I awoke from the surgery with two tampons shoved up my nose, a string dangled out each nostril. “These pads will hold your septum in place and reform your collapsed bridge. Once the swelling goes down your nose will be back to normal.” My mom handed me a small mirror. Dear God, what have they done? The nose that once looked like it’d been chiseled by the hands of Michelangelo himself had been re-sculpted into a beaten and bruised eggplant.
Days later, after having the tampons removed, I got a call from Monty informing me that the insurance company insisted he fire me for not wearing a catcher’s mask in the cages. “Um, O.K…So, was I supposed to bring this mask from home, because, not only was I never told to wear one, I’ve never even seen a catcher’s mask there?”
“Well, if you read your handbook, you’d know the mask is kept on the top shelf in the tool shed, and you were to wear it any time upon entering the cages—And, judging by your little incident, you can understand why we made that rule.” I threw my phone against the wall, it shattered to pieces.
A few months later, my nose did not go back to normal, and the insurance company said they’d give me eighty-five hundred dollars for plastic surgery, or, I could pocket the cash.
When I told my mom, she grabbed my arm, looked me in the eye and said “You are going to get the surgery, right? I mean, you really don’t want to go the rest of your life with your nose like that do you?”
My dad shook his head, “Shit, you’d be stupid not to keep that money. That broken nose gives you character.

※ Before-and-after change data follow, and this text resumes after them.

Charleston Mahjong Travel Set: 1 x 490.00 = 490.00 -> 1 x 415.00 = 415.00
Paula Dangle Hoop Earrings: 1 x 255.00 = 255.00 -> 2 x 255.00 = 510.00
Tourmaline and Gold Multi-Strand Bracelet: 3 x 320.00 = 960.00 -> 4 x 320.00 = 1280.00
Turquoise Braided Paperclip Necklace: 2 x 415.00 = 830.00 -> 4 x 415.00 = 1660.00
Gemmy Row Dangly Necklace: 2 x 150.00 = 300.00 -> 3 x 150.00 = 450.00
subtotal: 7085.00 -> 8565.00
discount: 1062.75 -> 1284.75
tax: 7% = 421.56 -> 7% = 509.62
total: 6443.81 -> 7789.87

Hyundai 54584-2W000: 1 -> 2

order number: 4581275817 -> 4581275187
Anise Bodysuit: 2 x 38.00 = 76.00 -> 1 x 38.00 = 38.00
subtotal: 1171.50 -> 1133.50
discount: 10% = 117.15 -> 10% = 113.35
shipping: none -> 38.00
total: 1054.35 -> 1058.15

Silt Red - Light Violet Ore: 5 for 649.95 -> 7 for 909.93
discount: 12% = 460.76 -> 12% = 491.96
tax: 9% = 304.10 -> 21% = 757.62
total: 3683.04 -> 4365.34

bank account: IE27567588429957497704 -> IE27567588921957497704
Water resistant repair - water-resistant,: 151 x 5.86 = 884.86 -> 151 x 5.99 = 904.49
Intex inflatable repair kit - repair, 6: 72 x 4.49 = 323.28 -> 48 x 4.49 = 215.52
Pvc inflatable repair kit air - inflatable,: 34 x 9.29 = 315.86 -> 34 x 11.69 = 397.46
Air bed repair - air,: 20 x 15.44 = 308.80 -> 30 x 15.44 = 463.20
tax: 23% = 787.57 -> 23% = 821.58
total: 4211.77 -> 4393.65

Plus, you’ll look like a boxer and no one will fuck with ya’.”
I went to the bathroom and gave my nose a fresh look. I ran a finger over it and threw a left jab at my reflection, admiring my new found Jake La Motta image. “Well, it’s definitely not eighty five hundred dollars bad,” I jumped back bobbing and weaving under imaginary punches. “You know what, I think I like this nose,” I threw a right hook at my mirrored opponent. “I’ll have money for a car now, and shit, I’d rather have this busted nose than get caught driving around in that broken old hatchback any day.”